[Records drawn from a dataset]

=== Section Start ===

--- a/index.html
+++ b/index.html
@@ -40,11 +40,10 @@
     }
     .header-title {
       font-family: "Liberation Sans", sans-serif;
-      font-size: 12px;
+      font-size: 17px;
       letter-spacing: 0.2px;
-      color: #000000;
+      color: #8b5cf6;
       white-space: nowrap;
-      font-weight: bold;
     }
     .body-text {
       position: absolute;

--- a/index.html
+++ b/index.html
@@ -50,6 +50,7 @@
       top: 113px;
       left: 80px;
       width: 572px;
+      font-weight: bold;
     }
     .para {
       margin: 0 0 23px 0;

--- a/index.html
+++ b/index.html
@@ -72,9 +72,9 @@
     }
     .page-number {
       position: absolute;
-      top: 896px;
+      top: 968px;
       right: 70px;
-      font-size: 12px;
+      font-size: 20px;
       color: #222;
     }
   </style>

=== Section End ===
=== Section Start ===

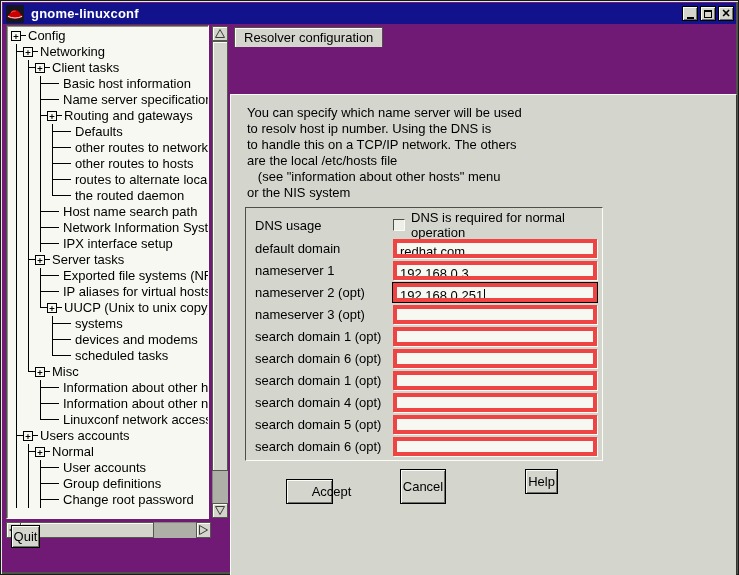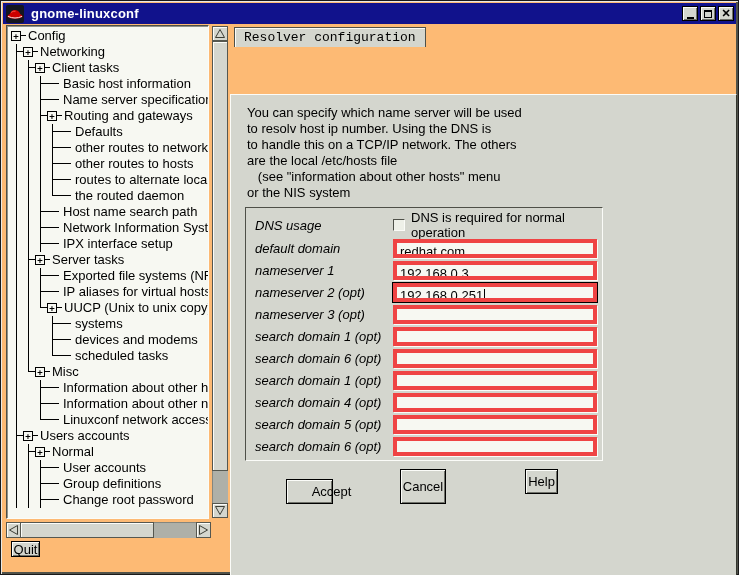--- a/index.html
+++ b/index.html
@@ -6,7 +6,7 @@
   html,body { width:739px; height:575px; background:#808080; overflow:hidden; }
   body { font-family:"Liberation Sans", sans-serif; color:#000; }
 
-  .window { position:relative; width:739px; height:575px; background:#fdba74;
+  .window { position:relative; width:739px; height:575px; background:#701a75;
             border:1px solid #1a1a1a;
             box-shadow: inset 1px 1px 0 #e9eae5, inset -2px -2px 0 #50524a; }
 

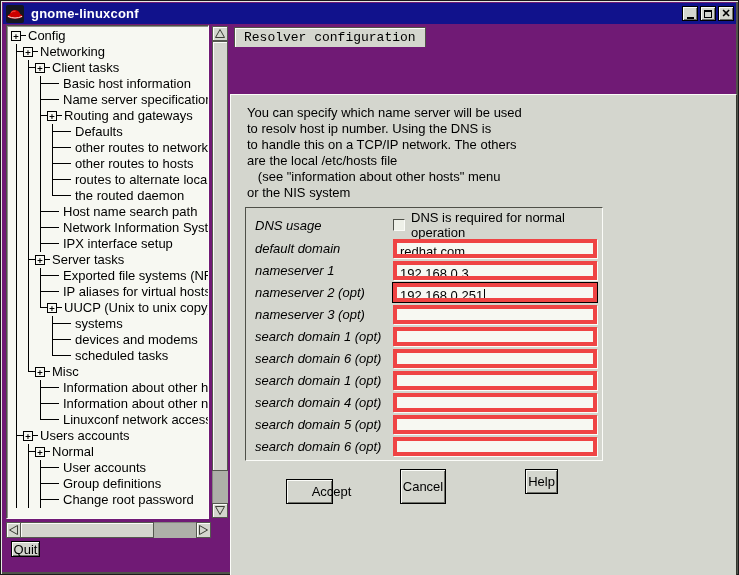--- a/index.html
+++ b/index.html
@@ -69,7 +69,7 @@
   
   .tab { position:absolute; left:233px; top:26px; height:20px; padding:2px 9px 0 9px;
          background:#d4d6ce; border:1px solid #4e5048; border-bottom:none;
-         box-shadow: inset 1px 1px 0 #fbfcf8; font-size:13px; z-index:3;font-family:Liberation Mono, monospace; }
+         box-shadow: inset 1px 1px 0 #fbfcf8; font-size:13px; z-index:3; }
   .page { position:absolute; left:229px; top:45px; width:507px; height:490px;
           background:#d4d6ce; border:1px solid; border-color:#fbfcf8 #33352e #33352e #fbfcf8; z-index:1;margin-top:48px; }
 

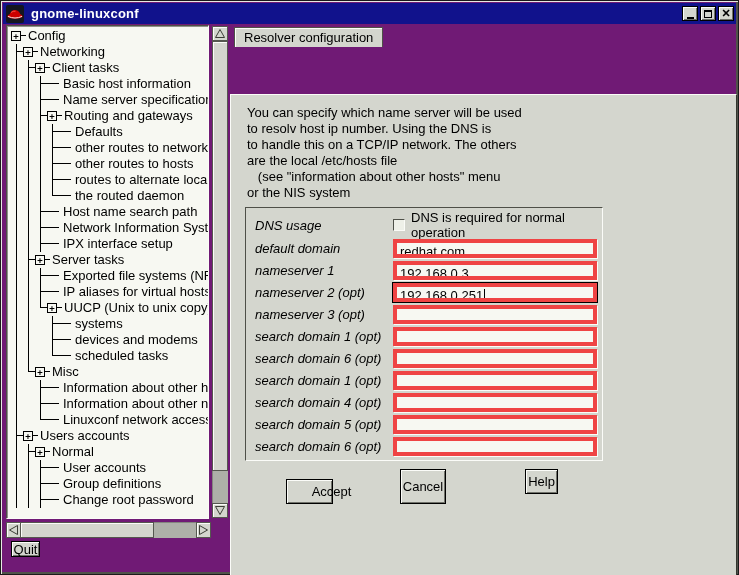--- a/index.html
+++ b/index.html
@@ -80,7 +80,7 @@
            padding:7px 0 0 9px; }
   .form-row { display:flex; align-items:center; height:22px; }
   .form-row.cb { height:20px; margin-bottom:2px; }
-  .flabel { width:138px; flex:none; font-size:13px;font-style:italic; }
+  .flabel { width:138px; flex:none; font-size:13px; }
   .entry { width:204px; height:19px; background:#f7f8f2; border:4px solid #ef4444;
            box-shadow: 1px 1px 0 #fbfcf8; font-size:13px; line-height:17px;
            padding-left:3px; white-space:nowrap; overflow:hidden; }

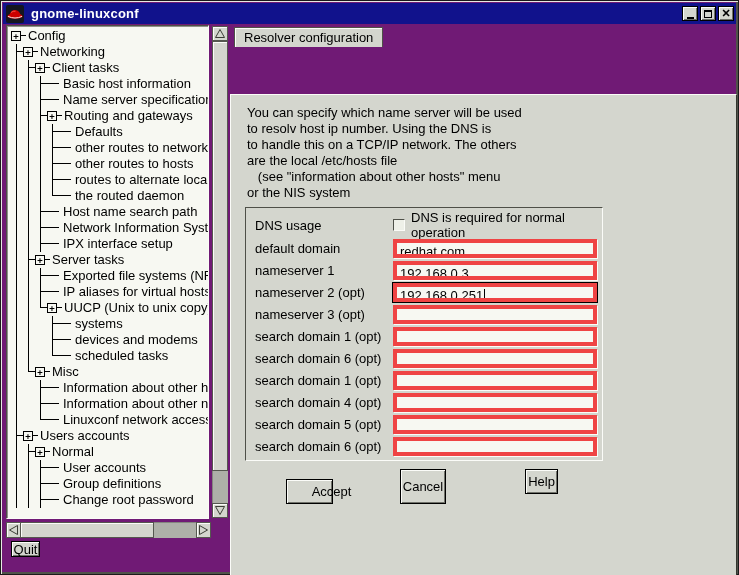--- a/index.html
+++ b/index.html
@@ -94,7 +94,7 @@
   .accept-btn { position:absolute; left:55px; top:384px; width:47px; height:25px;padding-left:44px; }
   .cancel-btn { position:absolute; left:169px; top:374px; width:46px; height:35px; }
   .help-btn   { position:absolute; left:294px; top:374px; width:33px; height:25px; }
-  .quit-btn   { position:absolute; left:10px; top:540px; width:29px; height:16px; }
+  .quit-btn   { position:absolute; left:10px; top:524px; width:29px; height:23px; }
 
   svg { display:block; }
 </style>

=== Section End ===

*ABOUT THIS EXERCISE*:
Copy from the entries only those lines that hold the word "color".

*OUTPUT FOR THIS EXERCISE*:
-      color: #000000;
+      color: #8b5cf6;
       color: #222;
   body { font-family:"Liberation Sans", sans-serif; color:#000; }
           background:#d4d6ce; border:1px solid; border-color:#fbfcf8 #33352e #33352e #fbfcf8; z-index:1;margin-top:48px; }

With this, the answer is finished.